[Web interface edit records]
################

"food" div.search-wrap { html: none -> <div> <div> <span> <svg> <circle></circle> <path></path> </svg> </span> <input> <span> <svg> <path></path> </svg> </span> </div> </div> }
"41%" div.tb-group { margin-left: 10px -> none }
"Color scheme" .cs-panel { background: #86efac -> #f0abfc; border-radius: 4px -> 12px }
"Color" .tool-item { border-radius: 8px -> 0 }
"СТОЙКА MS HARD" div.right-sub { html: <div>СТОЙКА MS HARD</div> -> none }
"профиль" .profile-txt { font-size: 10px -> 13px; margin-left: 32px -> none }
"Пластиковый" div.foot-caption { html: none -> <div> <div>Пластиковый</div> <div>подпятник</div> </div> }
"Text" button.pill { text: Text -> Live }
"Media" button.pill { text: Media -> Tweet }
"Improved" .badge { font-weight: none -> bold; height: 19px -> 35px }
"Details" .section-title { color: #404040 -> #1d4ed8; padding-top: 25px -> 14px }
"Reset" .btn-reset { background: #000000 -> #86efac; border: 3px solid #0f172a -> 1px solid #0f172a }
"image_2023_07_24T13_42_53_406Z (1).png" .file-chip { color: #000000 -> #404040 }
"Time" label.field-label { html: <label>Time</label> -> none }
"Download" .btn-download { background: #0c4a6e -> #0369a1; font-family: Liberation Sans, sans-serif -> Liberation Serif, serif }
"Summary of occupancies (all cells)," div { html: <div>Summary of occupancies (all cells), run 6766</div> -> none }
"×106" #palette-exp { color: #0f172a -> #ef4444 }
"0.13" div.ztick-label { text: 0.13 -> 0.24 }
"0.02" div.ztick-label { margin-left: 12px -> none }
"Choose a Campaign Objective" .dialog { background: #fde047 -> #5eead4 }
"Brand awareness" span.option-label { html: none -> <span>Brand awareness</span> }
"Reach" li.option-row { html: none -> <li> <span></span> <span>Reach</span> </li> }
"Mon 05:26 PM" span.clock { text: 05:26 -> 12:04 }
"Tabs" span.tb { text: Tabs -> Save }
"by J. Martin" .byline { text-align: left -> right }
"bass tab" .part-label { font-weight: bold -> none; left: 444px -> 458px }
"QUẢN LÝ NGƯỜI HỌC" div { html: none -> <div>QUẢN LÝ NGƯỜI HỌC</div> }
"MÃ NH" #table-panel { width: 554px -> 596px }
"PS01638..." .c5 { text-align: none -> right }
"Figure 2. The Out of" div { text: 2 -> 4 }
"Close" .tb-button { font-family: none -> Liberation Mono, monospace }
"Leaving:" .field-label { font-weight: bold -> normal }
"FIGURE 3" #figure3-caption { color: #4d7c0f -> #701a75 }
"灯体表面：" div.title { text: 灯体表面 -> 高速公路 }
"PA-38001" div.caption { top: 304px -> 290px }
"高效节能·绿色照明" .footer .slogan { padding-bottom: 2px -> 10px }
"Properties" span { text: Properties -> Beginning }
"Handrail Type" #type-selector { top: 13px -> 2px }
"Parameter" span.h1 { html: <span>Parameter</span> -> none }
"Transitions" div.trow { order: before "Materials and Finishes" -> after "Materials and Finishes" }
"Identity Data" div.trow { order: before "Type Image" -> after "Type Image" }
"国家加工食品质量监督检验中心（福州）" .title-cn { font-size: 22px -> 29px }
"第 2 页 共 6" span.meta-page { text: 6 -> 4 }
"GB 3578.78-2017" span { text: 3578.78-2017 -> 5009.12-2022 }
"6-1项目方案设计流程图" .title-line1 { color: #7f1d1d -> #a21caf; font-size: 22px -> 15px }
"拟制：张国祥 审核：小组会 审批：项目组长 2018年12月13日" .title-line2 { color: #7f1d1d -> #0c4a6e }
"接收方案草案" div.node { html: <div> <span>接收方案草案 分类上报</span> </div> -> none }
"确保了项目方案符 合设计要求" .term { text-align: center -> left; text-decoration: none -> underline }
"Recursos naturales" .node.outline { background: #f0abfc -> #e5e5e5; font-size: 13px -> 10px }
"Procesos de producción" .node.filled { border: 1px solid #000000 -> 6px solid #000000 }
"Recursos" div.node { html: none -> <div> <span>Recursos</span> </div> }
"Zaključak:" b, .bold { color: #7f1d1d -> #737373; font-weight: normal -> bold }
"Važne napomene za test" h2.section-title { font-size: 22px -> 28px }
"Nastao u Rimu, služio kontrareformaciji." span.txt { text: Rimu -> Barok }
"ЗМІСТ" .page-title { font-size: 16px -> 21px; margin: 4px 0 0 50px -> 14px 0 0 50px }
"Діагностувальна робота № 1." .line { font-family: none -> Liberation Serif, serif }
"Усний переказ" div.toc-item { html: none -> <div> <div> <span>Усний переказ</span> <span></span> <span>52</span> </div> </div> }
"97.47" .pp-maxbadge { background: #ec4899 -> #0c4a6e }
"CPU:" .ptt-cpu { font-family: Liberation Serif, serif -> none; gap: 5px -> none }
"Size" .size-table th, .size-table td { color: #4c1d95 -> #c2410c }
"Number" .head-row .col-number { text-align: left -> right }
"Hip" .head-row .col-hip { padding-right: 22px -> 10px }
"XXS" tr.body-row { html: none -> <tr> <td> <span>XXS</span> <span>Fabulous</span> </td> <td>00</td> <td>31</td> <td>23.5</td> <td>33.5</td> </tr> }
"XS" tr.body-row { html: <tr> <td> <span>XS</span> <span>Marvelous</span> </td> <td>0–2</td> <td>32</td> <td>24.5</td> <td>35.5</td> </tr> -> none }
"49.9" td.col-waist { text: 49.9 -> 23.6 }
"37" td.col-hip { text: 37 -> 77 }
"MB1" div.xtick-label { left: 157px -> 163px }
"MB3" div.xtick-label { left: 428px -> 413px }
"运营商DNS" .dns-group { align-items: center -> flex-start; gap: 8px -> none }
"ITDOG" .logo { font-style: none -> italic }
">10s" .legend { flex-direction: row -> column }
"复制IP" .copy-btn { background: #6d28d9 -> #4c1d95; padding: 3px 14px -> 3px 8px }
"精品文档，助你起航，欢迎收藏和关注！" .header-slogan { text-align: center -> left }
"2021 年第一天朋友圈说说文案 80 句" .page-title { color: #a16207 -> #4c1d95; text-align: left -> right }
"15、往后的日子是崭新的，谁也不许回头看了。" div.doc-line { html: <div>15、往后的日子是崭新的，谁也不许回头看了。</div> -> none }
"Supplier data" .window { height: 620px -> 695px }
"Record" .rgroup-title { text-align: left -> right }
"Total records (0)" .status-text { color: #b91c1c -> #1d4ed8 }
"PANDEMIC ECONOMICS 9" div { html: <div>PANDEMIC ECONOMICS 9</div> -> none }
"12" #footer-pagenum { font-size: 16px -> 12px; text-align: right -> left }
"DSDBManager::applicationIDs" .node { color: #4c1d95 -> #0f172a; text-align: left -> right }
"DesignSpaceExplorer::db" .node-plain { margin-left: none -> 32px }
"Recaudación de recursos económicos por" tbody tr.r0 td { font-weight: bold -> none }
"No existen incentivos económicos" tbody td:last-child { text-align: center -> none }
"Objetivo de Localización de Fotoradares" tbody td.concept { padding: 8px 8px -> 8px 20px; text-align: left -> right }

################

With the line containing "text: Media ->" as the last one, please set down exactly the lines of the records above from their very first line, and nothing more.

**Exercise solution:**
"food" div.search-wrap { html: none -> <div> <div> <span> <svg> <circle></circle> <path></path> </svg> </span> <input> <span> <svg> <path></path> </svg> </span> </div> </div> }
"41%" div.tb-group { margin-left: 10px -> none }
"Color scheme" .cs-panel { background: #86efac -> #f0abfc; border-radius: 4px -> 12px }
"Color" .tool-item { border-radius: 8px -> 0 }
"СТОЙКА MS HARD" div.right-sub { html: <div>СТОЙКА MS HARD</div> -> none }
"профиль" .profile-txt { font-size: 10px -> 13px; margin-left: 32px -> none }
"Пластиковый" div.foot-caption { html: none -> <div> <div>Пластиковый</div> <div>подпятник</div> </div> }
"Text" button.pill { text: Text -> Live }
"Media" button.pill { text: Media -> Tweet }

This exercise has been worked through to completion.